=== Section Start ===

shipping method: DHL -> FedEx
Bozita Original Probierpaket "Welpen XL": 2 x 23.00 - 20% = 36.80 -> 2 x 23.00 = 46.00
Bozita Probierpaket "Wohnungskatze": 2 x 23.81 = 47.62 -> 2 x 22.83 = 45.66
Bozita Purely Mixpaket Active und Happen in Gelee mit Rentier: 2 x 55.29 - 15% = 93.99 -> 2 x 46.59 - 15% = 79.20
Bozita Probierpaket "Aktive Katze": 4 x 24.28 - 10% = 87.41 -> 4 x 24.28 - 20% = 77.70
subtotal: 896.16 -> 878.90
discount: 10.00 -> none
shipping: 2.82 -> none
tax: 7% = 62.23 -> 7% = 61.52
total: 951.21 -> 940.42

=== Section End ===
=== Section Start ===

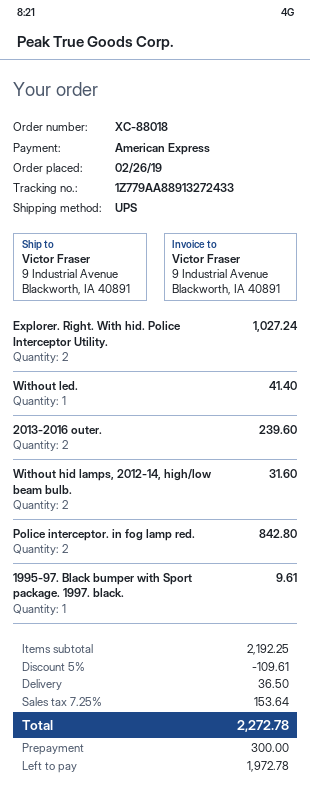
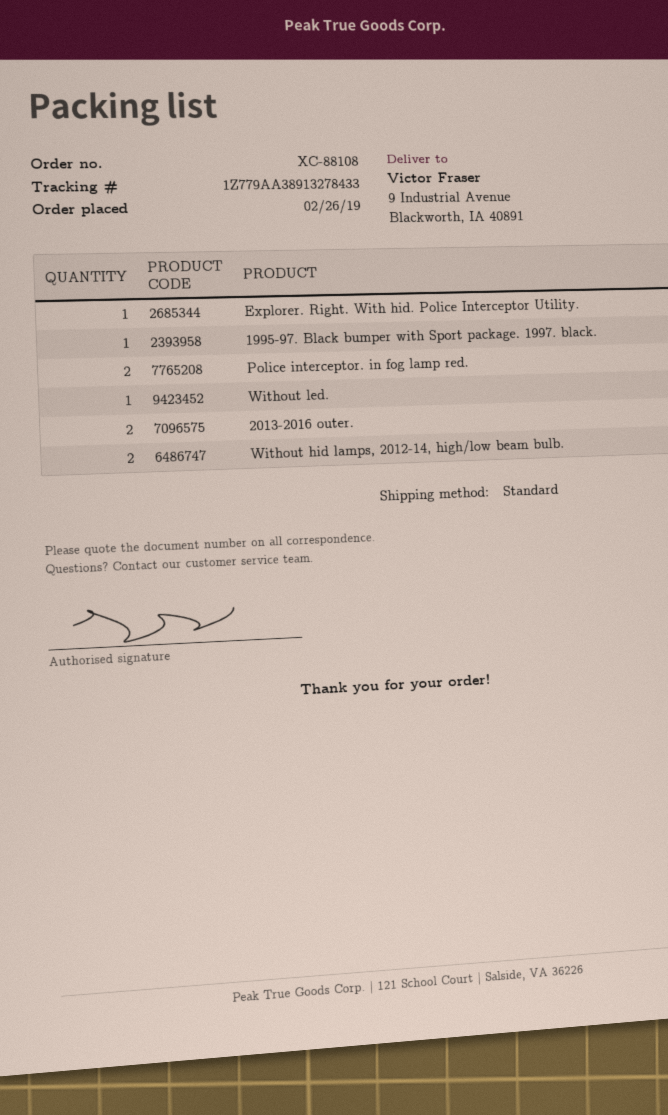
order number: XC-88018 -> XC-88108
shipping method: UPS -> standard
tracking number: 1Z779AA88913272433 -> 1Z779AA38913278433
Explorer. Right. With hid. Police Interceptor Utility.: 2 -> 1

=== Section End ===

> EXERCISE DESCRIPTION:
Say how many lines in the listing above hold "shipping". Give the number only.

> COMPLETED EXERCISE:
3